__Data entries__
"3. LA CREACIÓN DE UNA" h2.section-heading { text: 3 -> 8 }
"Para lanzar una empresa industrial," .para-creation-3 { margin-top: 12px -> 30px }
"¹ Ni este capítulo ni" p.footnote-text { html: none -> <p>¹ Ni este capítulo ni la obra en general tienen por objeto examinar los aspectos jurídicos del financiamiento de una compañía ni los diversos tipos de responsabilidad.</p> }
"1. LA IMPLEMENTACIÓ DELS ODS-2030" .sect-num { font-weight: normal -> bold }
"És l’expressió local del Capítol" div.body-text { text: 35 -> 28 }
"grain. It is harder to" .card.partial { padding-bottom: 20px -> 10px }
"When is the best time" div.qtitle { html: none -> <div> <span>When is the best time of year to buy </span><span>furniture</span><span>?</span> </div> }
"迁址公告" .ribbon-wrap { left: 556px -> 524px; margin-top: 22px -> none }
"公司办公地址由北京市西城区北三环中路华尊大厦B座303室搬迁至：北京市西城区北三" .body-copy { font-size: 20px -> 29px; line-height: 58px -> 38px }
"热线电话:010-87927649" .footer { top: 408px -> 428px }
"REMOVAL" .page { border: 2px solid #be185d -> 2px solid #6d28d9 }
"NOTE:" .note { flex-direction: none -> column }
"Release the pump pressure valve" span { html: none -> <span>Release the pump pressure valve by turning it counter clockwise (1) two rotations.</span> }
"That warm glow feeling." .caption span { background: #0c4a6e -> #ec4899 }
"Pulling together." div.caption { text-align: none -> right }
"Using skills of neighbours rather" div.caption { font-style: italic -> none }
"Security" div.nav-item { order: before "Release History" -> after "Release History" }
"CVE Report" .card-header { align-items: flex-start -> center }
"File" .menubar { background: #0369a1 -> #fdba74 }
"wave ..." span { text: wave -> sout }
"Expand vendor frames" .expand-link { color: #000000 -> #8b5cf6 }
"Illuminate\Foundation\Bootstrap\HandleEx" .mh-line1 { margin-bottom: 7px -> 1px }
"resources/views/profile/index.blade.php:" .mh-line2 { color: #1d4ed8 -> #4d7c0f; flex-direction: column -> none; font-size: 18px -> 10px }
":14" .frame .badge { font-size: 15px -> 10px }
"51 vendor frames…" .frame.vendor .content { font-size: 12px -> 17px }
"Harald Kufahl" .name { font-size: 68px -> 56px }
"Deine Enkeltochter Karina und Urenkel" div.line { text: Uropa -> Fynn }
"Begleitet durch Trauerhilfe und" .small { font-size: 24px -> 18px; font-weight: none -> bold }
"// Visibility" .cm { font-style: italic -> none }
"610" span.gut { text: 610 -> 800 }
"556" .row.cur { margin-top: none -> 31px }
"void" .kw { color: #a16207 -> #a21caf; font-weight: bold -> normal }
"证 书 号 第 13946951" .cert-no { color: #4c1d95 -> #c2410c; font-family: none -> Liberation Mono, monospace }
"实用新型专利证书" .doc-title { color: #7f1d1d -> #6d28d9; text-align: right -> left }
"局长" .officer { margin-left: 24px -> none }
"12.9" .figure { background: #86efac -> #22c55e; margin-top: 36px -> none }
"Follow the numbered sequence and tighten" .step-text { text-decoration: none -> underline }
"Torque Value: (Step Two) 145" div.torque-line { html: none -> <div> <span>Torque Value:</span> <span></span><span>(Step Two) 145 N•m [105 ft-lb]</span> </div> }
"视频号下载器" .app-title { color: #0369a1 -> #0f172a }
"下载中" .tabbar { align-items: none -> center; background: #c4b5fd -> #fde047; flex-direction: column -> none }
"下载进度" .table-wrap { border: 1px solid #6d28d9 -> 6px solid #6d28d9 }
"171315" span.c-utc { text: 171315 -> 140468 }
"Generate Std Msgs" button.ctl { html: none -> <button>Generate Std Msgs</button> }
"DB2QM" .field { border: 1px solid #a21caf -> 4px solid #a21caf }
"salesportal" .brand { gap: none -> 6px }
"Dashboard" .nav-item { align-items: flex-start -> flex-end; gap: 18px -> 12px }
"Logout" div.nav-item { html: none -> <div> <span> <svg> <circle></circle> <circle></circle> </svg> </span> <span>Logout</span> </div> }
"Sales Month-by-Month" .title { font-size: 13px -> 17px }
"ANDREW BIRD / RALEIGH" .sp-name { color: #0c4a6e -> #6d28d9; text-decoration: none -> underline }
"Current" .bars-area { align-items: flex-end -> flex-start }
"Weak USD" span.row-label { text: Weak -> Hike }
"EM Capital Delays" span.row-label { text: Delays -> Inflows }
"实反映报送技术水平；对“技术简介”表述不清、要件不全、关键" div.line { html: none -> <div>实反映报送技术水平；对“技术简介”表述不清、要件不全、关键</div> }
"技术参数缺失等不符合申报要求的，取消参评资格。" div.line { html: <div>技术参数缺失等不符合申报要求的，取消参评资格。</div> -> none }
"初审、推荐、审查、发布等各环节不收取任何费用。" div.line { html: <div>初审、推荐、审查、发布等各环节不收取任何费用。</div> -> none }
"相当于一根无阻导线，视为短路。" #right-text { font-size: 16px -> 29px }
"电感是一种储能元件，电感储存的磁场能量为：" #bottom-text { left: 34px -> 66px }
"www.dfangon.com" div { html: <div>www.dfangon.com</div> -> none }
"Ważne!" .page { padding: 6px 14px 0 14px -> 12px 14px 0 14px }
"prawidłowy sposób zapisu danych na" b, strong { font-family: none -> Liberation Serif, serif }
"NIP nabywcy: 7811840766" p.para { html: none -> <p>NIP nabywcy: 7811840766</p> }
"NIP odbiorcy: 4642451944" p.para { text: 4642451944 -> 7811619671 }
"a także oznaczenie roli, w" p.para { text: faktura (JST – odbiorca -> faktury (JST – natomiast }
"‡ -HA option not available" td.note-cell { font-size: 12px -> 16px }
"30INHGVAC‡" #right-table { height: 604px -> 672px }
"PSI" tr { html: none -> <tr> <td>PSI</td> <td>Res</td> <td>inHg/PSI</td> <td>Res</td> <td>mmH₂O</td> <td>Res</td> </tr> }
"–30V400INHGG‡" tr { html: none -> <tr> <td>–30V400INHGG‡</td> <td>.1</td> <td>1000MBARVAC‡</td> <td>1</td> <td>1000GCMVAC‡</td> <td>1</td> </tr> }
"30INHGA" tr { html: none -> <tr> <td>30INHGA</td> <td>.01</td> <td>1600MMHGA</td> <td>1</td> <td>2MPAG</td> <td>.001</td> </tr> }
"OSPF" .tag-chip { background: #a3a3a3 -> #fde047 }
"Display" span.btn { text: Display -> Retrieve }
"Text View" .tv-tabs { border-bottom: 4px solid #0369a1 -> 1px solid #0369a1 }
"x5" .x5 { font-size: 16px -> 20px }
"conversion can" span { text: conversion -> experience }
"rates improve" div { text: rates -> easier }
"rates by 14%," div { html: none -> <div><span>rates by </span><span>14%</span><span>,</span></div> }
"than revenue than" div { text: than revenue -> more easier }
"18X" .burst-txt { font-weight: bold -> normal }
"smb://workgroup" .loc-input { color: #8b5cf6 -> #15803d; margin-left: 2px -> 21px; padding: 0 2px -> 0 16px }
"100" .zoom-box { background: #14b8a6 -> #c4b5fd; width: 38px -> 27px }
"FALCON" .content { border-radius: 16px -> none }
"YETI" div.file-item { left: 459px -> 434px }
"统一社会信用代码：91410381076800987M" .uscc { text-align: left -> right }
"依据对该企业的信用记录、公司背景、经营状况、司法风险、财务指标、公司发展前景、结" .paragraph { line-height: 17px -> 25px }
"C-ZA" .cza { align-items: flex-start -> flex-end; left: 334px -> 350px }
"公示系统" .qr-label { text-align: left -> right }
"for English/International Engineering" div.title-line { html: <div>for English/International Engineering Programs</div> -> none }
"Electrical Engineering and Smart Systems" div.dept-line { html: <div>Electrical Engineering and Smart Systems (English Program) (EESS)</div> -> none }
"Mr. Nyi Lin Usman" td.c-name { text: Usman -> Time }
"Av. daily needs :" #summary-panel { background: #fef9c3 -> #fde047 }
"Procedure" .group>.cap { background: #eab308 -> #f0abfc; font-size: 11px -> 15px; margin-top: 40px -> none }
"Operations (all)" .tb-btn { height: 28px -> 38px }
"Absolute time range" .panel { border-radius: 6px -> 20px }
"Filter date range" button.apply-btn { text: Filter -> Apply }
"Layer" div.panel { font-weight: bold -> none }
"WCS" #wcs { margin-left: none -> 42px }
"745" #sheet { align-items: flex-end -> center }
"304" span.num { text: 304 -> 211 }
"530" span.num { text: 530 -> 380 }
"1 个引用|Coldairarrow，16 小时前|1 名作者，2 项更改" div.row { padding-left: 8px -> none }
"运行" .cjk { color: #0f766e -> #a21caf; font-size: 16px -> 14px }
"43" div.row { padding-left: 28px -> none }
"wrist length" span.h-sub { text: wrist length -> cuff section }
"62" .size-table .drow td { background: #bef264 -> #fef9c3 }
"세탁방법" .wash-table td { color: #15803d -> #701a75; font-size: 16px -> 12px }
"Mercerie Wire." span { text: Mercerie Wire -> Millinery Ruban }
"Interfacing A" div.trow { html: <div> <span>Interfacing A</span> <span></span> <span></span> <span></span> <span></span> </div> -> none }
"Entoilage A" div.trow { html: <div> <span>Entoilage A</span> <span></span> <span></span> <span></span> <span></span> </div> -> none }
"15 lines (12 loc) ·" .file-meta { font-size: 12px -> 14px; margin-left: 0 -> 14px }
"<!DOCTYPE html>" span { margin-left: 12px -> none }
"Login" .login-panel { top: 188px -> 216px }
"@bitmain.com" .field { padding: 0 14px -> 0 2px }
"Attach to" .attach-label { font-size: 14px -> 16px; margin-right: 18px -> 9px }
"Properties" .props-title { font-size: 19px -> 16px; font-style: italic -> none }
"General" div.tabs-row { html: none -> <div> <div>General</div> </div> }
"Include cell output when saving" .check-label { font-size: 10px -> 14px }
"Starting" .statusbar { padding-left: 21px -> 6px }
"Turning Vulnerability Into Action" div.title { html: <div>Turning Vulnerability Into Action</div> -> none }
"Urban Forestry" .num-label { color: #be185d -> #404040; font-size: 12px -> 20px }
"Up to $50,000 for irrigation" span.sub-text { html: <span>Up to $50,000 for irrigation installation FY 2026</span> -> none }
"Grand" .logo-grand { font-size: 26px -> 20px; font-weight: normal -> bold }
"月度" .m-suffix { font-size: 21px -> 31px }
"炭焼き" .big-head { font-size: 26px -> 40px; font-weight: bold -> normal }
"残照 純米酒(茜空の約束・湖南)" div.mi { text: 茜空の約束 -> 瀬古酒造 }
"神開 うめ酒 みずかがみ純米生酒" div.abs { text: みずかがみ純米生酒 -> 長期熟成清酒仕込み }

__Problem details__
Copy, exactly and only, the lines above that begin with the one containing "html: <div>Turning Vulnerability" and finish with the one containing "html: <span>Up to".

__The answer__
"Turning Vulnerability Into Action" div.title { html: <div>Turning Vulnerability Into Action</div> -> none }
"Urban Forestry" .num-label { color: #be185d -> #404040; font-size: 12px -> 20px }
"Up to $50,000 for irrigation" span.sub-text { html: <span>Up to $50,000 for irrigation installation FY 2026</span> -> none }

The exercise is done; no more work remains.